Problem details: Within this material, state how many lines include the string "value". Reply with the number only.

Dataset extract:
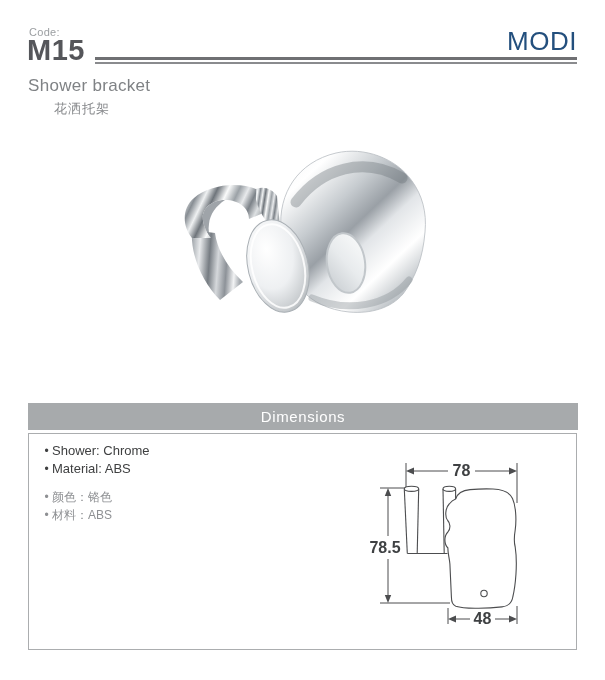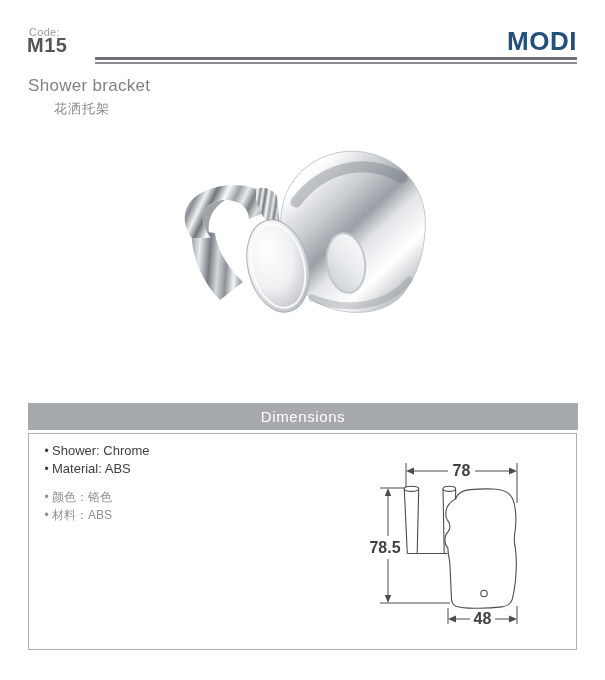--- a/index.html
+++ b/index.html
@@ -10,7 +10,7 @@
   }
   
   .code-label{position:absolute;left:29px;top:26px;font-size:11px;color:#9b9ea1;letter-spacing:.3px;}
-  .code-value{position:absolute;left:27px;top:34px;font-size:20px;font-weight:bold;color:#55565a;letter-spacing:.5px;}
+  .code-value{position:absolute;left:27px;top:34px;font-size:29px;font-weight:bold;color:#55565a;letter-spacing:.5px;}
   .brand{position:absolute;right:28px;top:26px;font-size:26px;font-weight:bold;color:#234f7d;letter-spacing:.5px;font-style:normal;}
   .rule-wrap{position:absolute;left:95px;top:57px;width:482px;}
   .rule-top{height:3px;background:#6f7073;}

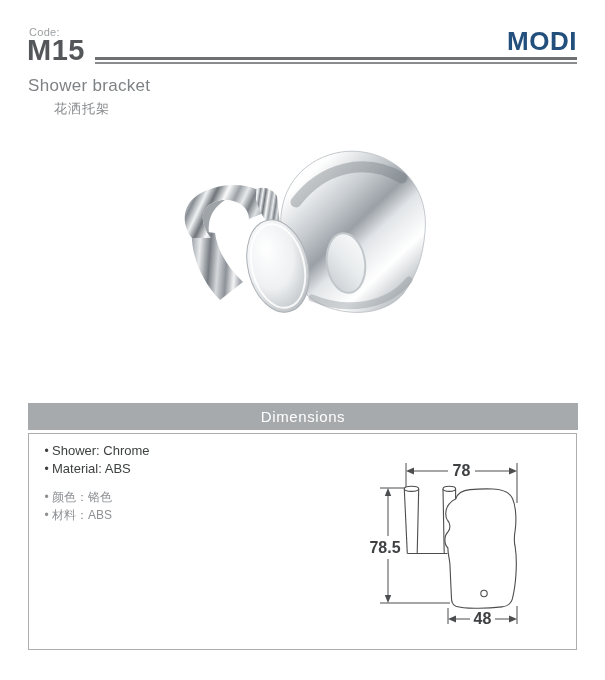--- a/index.html
+++ b/index.html
@@ -11,7 +11,7 @@
   
   .code-label{position:absolute;left:29px;top:26px;font-size:11px;color:#9b9ea1;letter-spacing:.3px;}
   .code-value{position:absolute;left:27px;top:34px;font-size:29px;font-weight:bold;color:#55565a;letter-spacing:.5px;}
-  .brand{position:absolute;right:28px;top:26px;font-size:26px;font-weight:bold;color:#234f7d;letter-spacing:.5px;font-style:normal;}
+  .brand{position:absolute;right:28px;top:26px;font-size:26px;font-weight:normal;color:#234f7d;letter-spacing:.5px;font-style:normal;}
   .rule-wrap{position:absolute;left:95px;top:57px;width:482px;}
   .rule-top{height:3px;background:#6f7073;}
   .rule-gap{height:2px;background:#ffffff;}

Task solution: 3